The Kosciuszko Foundation

The Kosciuszko Foundation is dedicated to promote educational and cultural exchanges between the United States and Poland and to increase American understanding of Polish culture and history.

Founded in 1925, on the eve of the 150th anniversary of Thaddeus Kosciuszko’s enlistment in the American revolutionary cause, the Foundation is a national not-for-profit, nonpartisan, and nonsectarian organization.

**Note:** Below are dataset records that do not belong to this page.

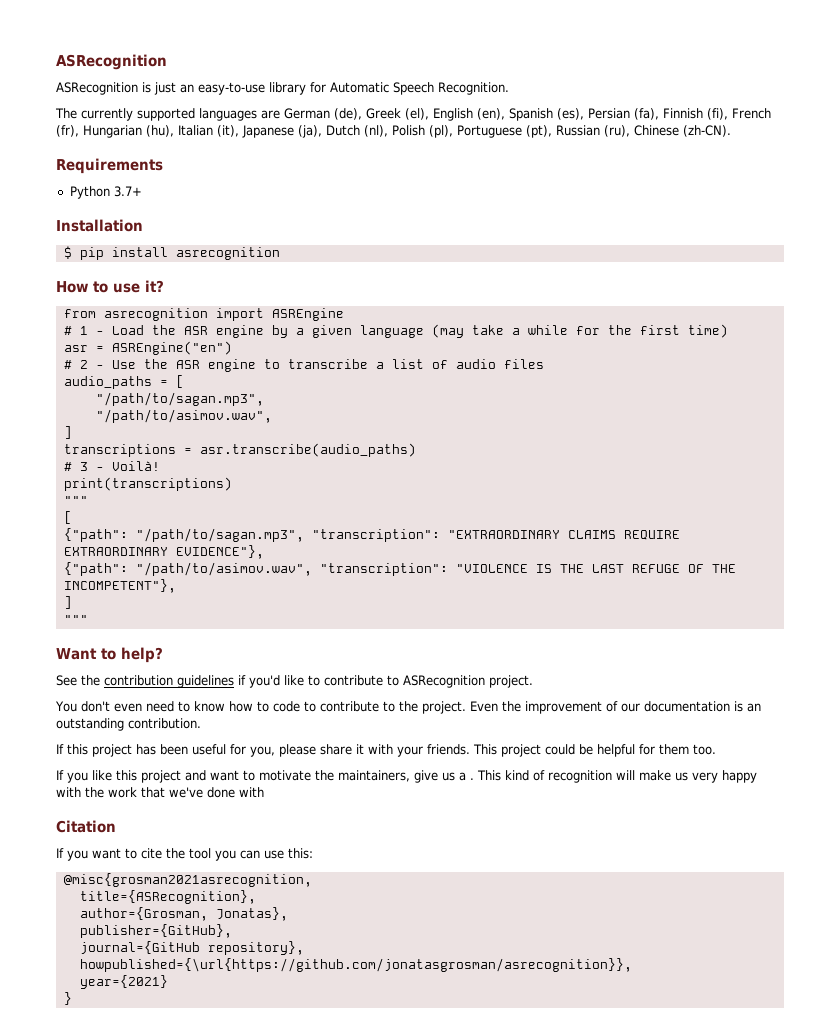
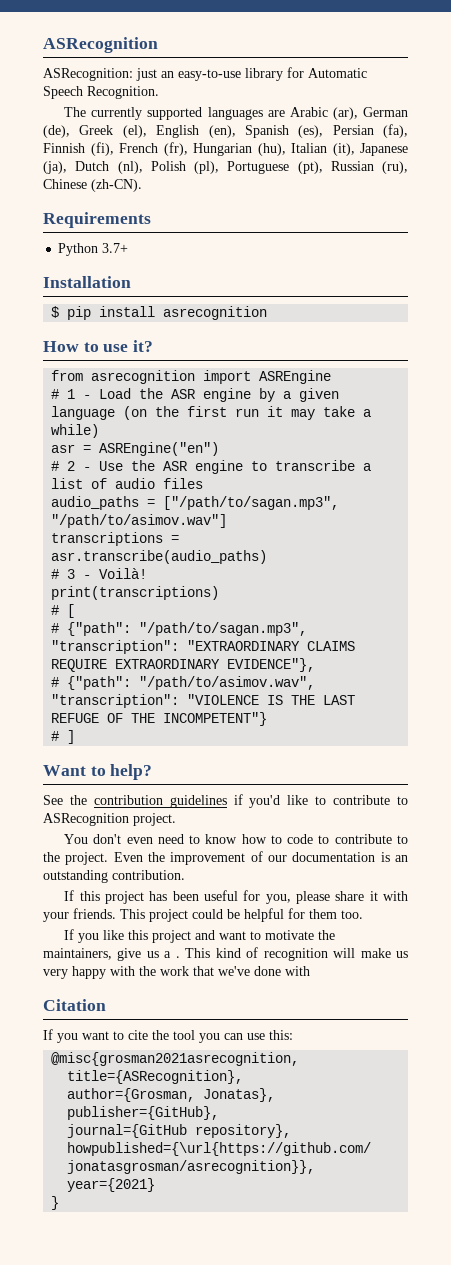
[56,82,151,95] ASRecognition is -> [43,68,133,81] ASRecognition:
(280, 114) none -> [289,107,358,120] Arabic (ar),
[431,324,728,338] (may take a while for the first time) -> [123,406,372,420] [51,424,100,438] (on the first run it may take a while)
[175,375,184,388] [95,392,264,406] [95,409,272,423] [63,426,72,439] [ // "/path/to/sagan.mp3", // "/path/to/asimov.wav", // ] -> [163,496,340,510] [51,514,228,528] ["/path/to/sagan.mp3", "/path/to/asimov.wav"]
[63,496,88,505] [63,511,72,524] """ // [ // -> [51,604,76,618] [51,623,60,633] # [ // #
(264, 552) none -> [51,677,60,687] #
[63,579,176,593] [63,596,72,609] [63,615,88,624] INCOMPETENT"}, // ] // """ -> [163,712,268,726] [51,730,76,744] INCOMPETENT"} // # ]

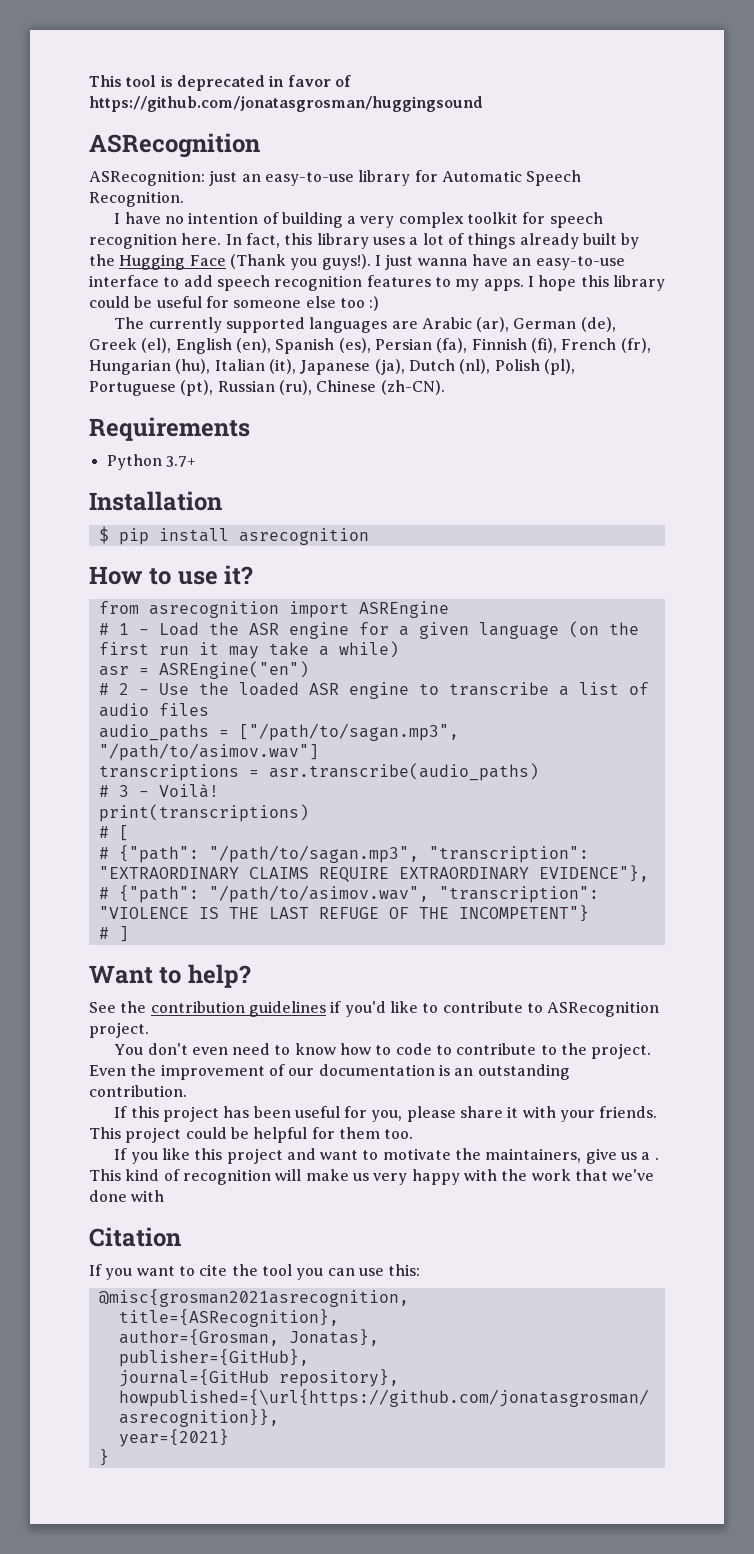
(43, 45) none -> [89,75,351,91] [89,96,483,112] This tool is deprecated in favor of https://github.com/jonatasgrosman/huggingsound //
(159, 92) none -> [114,212,603,228] [89,233,640,249] [89,254,625,270] [89,275,665,291] [89,296,380,311] // I have no intention of building a very complex toolkit for speech recognition here. In fact, this library uses a lot of things already built by the Hugging Face (Thank you guys!). I just wanna have an easy-to-use interface to add speech recognition features to my apps. I hope this library could be useful for someone else too :)
[259,388,276,402] by -> [358,622,389,635] for
(156, 465) none -> [238,682,299,696] loaded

The Foundation’s work reaches audiences throughout the United States, through its headquarters in New York City and its regional Chapters in Chicago, Denver (Rocky Mountain), Houston (Texas), Philadelphia, Pittsburgh, Springfield (New England), Buffalo (Western New York State), Ohio (Cleveland) as well as through its National Advisory Council.

The Kosciuszko Foundation is a membership organization, which is supported by contributions from foundations, corporations, and individuals who share the Foundation’s mission of fostering the relations and understanding between the United States and Poland.

It awards up to $1 million annually in fellowships and grants to graduate students, scholars, scientists, professionals, and artists, and promotes Polish culture in America. The Foundation has awarded scholarships and provided a forum to Poles who have changed history.